Europe’s major tour operators say they are making plans in case Greece leaves the euro zone. Tui Travel has put “contingency plans in place” for this scenario, although it has not indicated what they might involve. It assured that it would “continue to work with our Greek suppliers and hotel partners as we keep a very close eye on the situation”.
It added: “We cannot predict what is going to happen. However, the inherent flexibility in our business model gives us the ability to move capacity dependent on where our customers want to go. For example, last year we moved capacity away from North Africa due to the Arab Spring.”
Tui said it did not believe that holidays would be adversely affected by “civil unrest”, but added that it had procedures in place if anything did occur.
Thomas Cook, meanwhile, is “closely monitoring the evolving situation”. A spokesman for the company told TTG: “We believe there are positives and negatives for the travel industry [if Greece leaves the euro].” Greece remains an important destination for the operator, he stressed.

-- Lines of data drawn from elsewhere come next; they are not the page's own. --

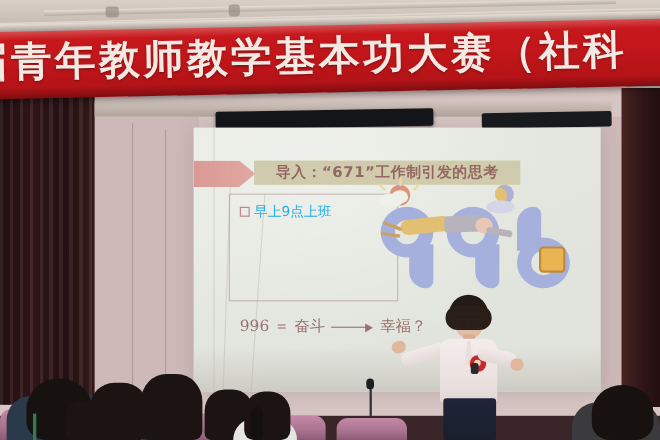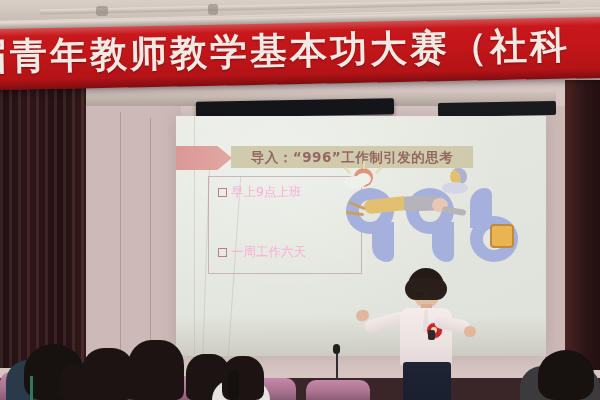--- a/index.html
+++ b/index.html
@@ -187,7 +187,7 @@
 
     <div class="arrow"></div>
     <div class="title-band"></div>
-    <div class="title-text">导入：“996”工作制引发的思考</div>
+    <div class="title-text">导入：“671”工作制引发的思考</div>
 
     <div class="bullet-box"></div>
 

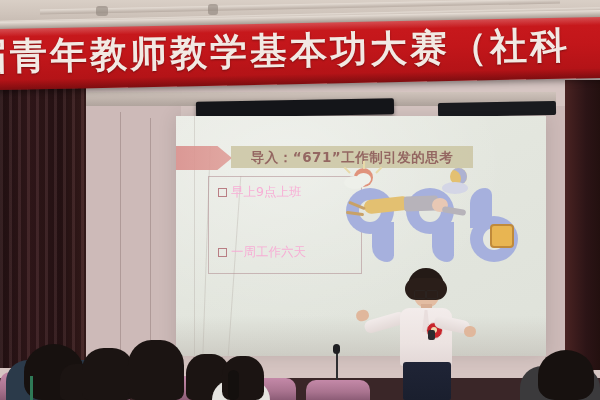--- a/index.html
+++ b/index.html
@@ -71,7 +71,7 @@
     border:1px solid rgba(170,130,135,.5);}
   .bullet{position:absolute;left:42px;display:flex;align-items:center;gap:4px;
     font-family:"DejaVu Sans","Liberation Sans",sans-serif;font-size:12.5px;
-    color:#f9a8d4;white-space:nowrap;opacity:.9;}
+    color:#0ea5e9;white-space:nowrap;opacity:.9;}
   .bullet .sq{display:inline-block;width:7px;height:7px;border:1.4px solid #b5737a;}
   .eq{position:absolute;left:42px;top:168px;
     font-family:"DejaVu Serif","Liberation Serif",serif;font-size:14px;

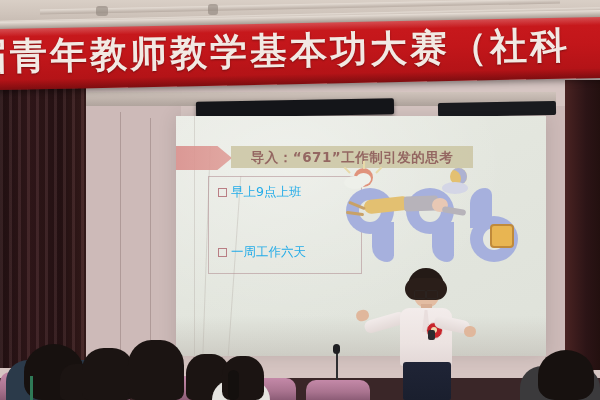--- a/index.html
+++ b/index.html
@@ -195,10 +195,6 @@
       <span class="sq"></span>
       <span>早上9点上班</span>
     </div>
-    <div class="bullet" style="top:124px;">
-      <span class="sq"></span>
-      <span>一周工作六天</span>
-    </div>
 
 
     <div class="g996">

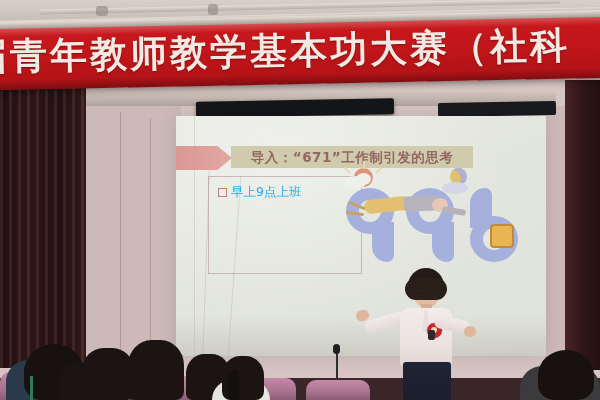--- a/index.html
+++ b/index.html
@@ -196,6 +196,11 @@
       <span>早上9点上班</span>
     </div>
 
+    <div class="eq">
+      <span>996 ＝ 奋斗</span>
+      <span class="arrow-line"></span>
+      <span>幸福？</span>
+    </div>
 
     <div class="g996">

Separately, Kuoni says it is in talks about new contracts with Greek hoteliers amid the ongoing uncertainty. Kuoni CEO Peter Rothwell: “We prepare for an exit of Greece but we bring that up in talks with our Greek partners. The talks are led by the Scandinavian unit – a Greek is leading there the hotel procurement,” he said. “He has a good network and has the necessary sensitive feeling to do so. Whatever happens, we want to pay a fair price to Greek hoteliers, but we can’t afford to have euro contracts in case people get a new cheaper currency in Greece.”